Structured diff data:
'''

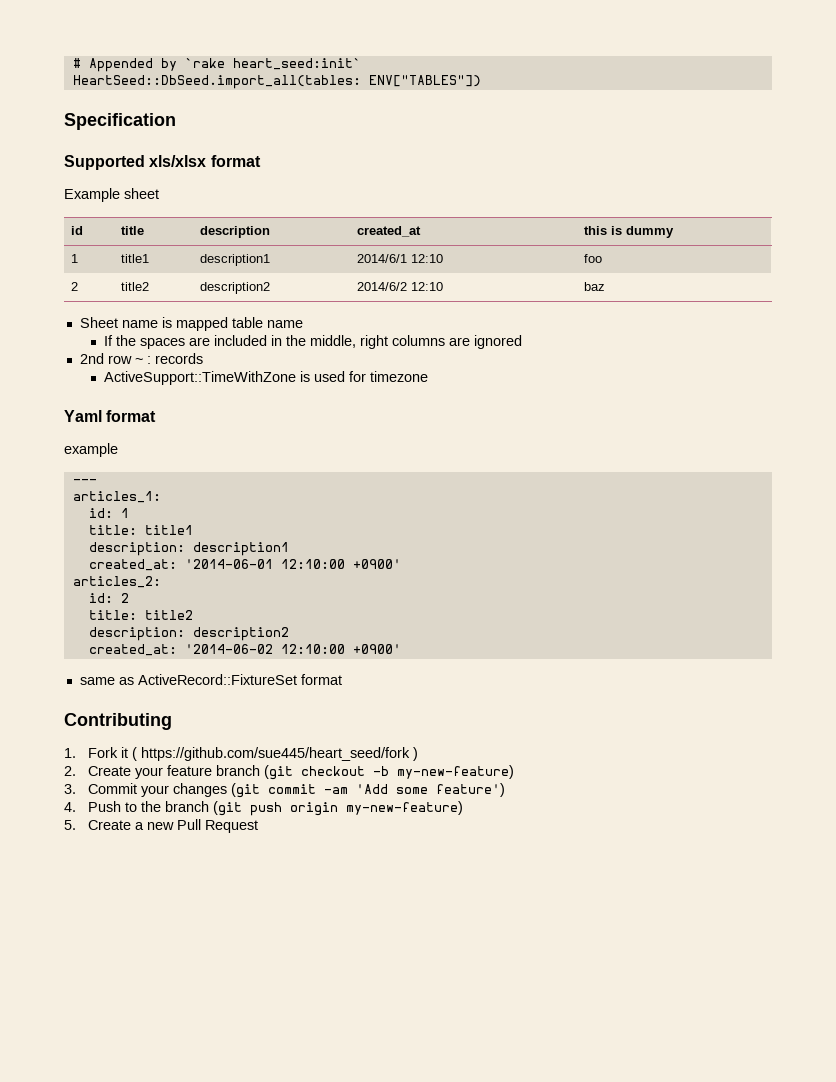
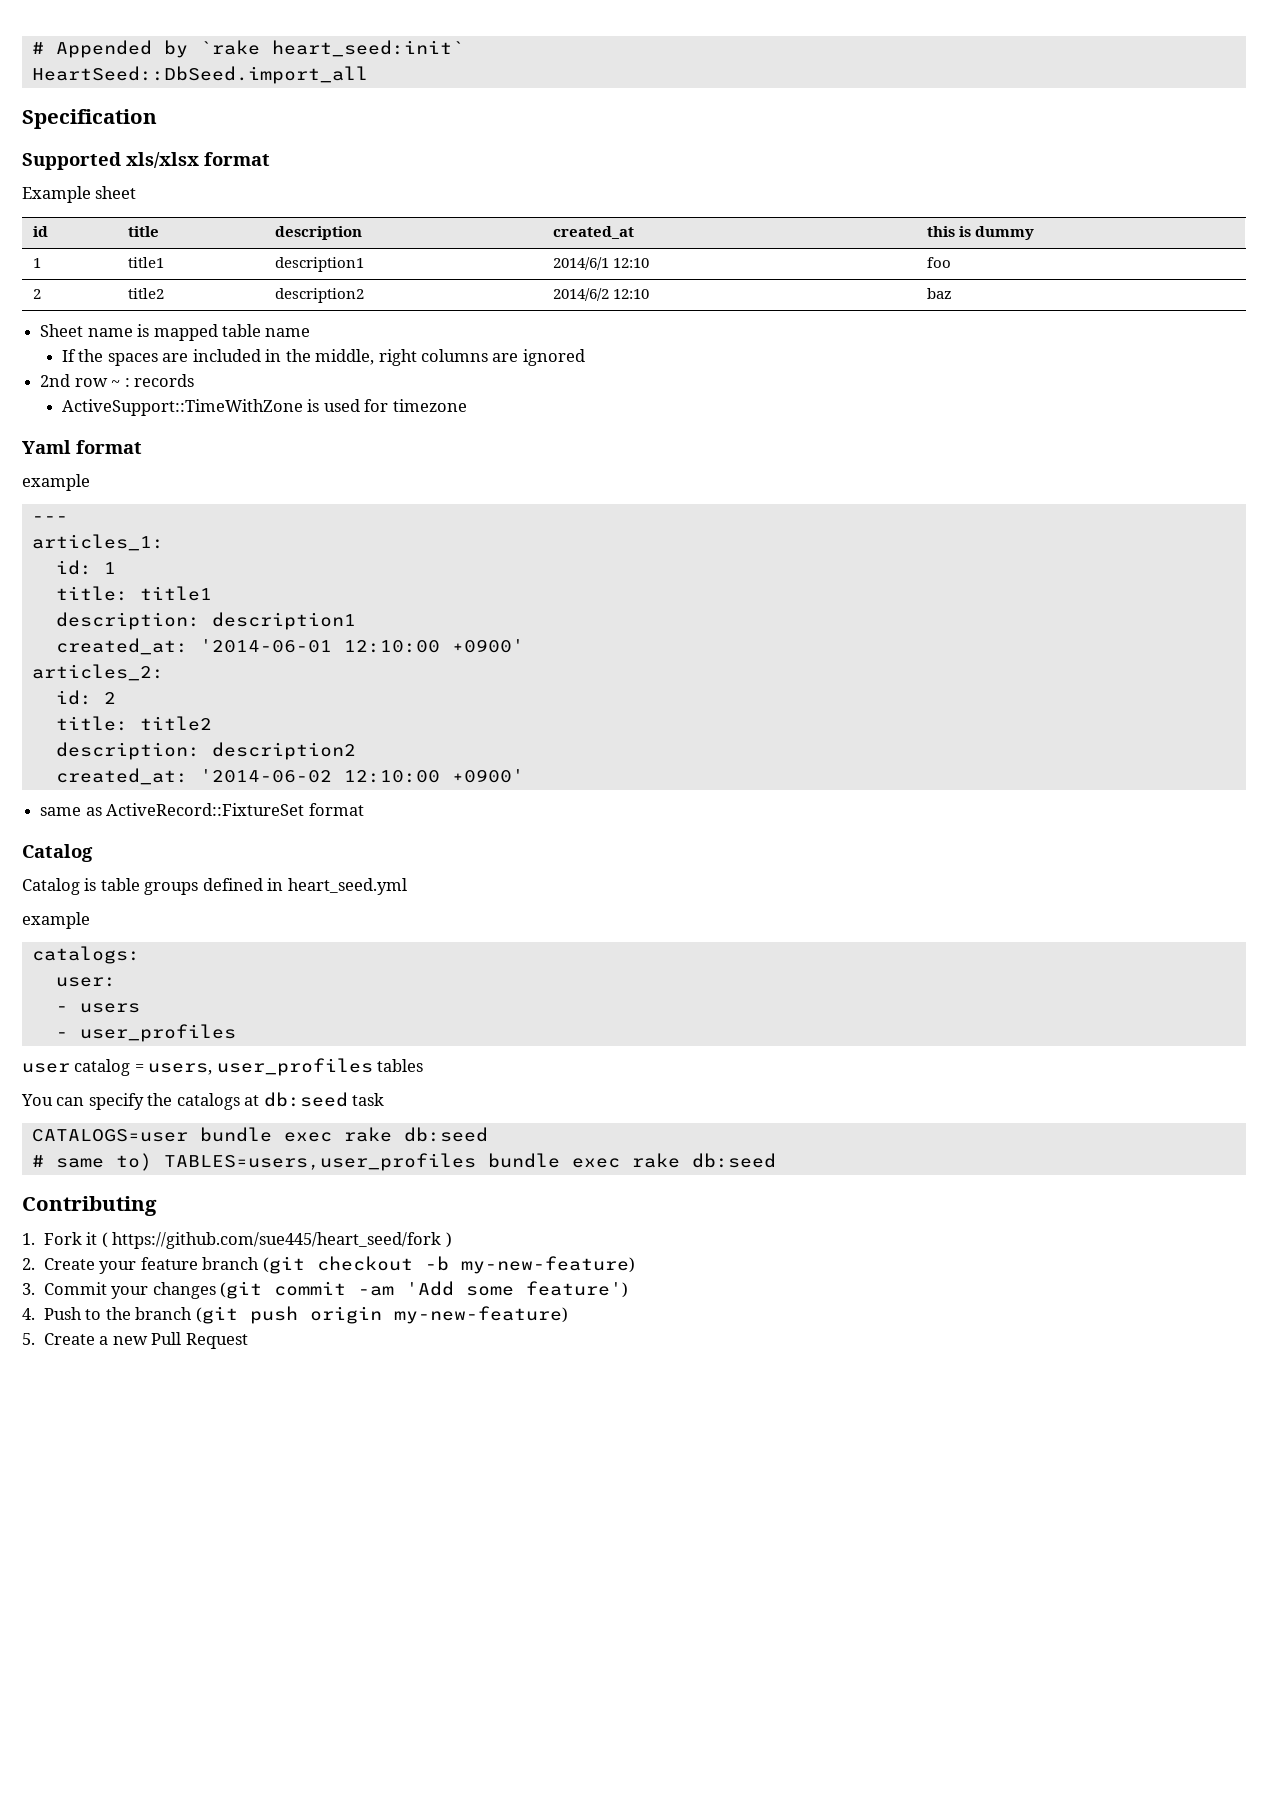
- HeartSeed::DbSeed.import_all(tables: ENV["TABLES"])
+ HeartSeed::DbSeed.import_all
  same as ActiveRecord::FixtureSet format
+ Catalog
+ Catalog is table groups defined in heart_seed.yml
+ example
+ catalogs:
+ user:
+ - users
+ - user_profiles
+ user catalog = users, user_profiles tables
+ You can specify the catalogs at db:seed task
+ CATALOGS=user bundle exec rake db:seed
+ # same to) TABLES=users,user_profiles bundle exec rake db:seed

'''

Precisely the line with "same as ActiveRecord::FixtureSet format" and the lines after it, up to the last line of the entries above, are to be reproduced, and nothing more.

  same as ActiveRecord::FixtureSet format
+ Catalog
+ Catalog is table groups defined in heart_seed.yml
+ example
+ catalogs:
+ user:
+ - users
+ - user_profiles
+ user catalog = users, user_profiles tables
+ You can specify the catalogs at db:seed task
+ CATALOGS=user bundle exec rake db:seed
+ # same to) TABLES=users,user_profiles bundle exec rake db:seed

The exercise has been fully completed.